When we find ourselves in a hole, the first thing we need to do is stop digging.
When a couple divorces, the marriage ends but often the relationship doesn’t. If they have kids, they’ll share the same graduations, weddings and grandchildren. Families facing the challenges of divorce benefit greatly from choosing a process focused on solutions rather than blame because it will helps them work towards a peaceful transition to their new normal.
In collaborative divorce
In a collaborative divorce both parties are represented by an attorney trained in collaborative law and we agree upfront that we are not going to court. In this process the parties and their attorneys meet as a group and work together to identify the goals and values important to each person and the issues to be addressed. These values are the things that everyone agrees is important to the family moving forward and they provide us with a touchstone to come back to in difficult conversations. In our collaborative meetings we work to ensure that everyone comes out of the process in a place that is financial and emotional stable. We also recognize that signing the final papers is a big step but it is not the last step in this transition. We take the time to discuss practical issues like effective communication between parents, budgeting for children’s needs and how to introduce new people to the children when that situation arises.
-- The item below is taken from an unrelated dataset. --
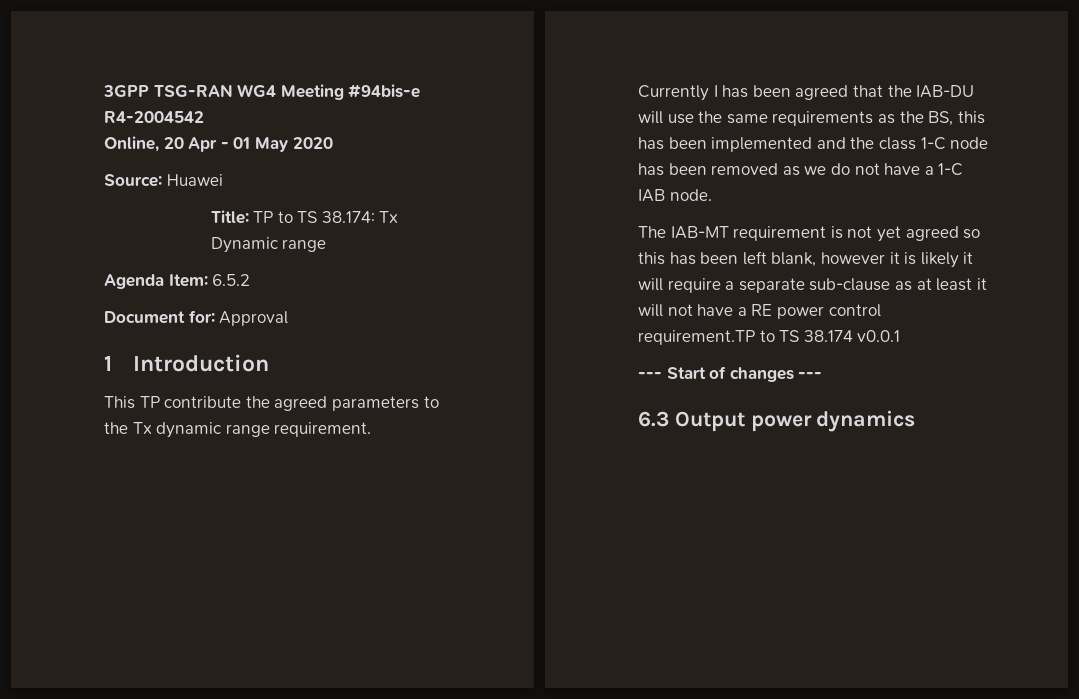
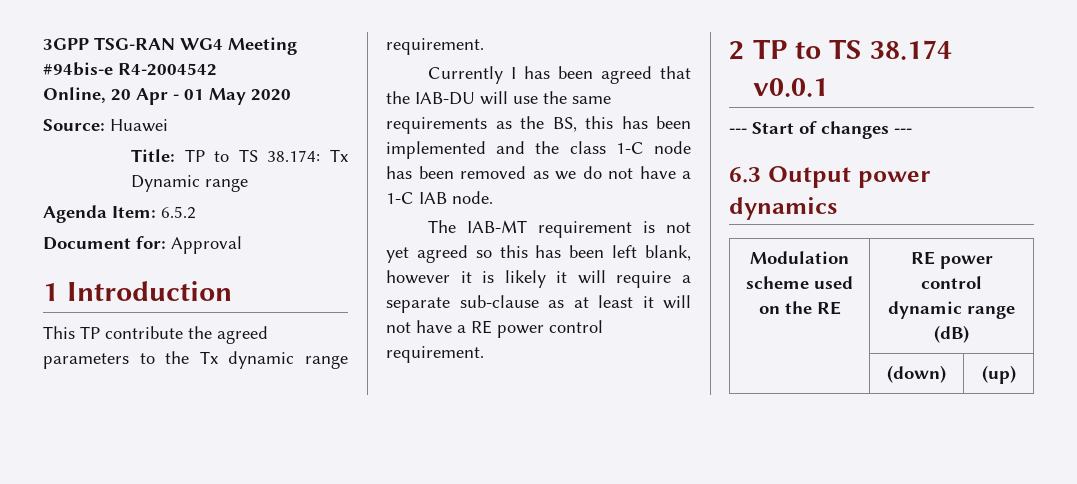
- The IAB-MT requirement is not yet agreed so this has been left blank, however it is likely it will require a separate sub-clause as at least it will not have a RE power control requirement.TP to TS 38.174 v0.0.1
+ The IAB-MT requirement is not yet agreed so this has been left blank, however it is likely it will require a separate sub-clause as at least it will not have a RE power control requirement.
+ 2 TP to TS 38.174 v0.0.1
+ Modulation scheme used on the RE | RE power control dynamic range (dB)
+ | (down) | (up)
Collaborative law provides clients with the tools they need to resolve their differences honestly and respectfully, so they can move forward with their lives.
Mediation is another alternative for couples seeking divorce to avoid court. As a mediator I act as a neutral facilitator. The couple may be represented by an attorney or they may come to mediation on their own. The goals of mediation are the same as collaborative divorce, to help couples find a resolution that honors the values and meets the needs of their family. Mediation may be done in one meeting or over a couple sessions depending on what the clients need. Since I am acting as a neutral our Iowa rules of ethics don’t allow me to prepare the court documents. At the end of the session I will prepare a mediated agreement that the couple can either use to fill out the court provided forms or they may choose to use a drafting attorney to prepare the necessary paperwork for them.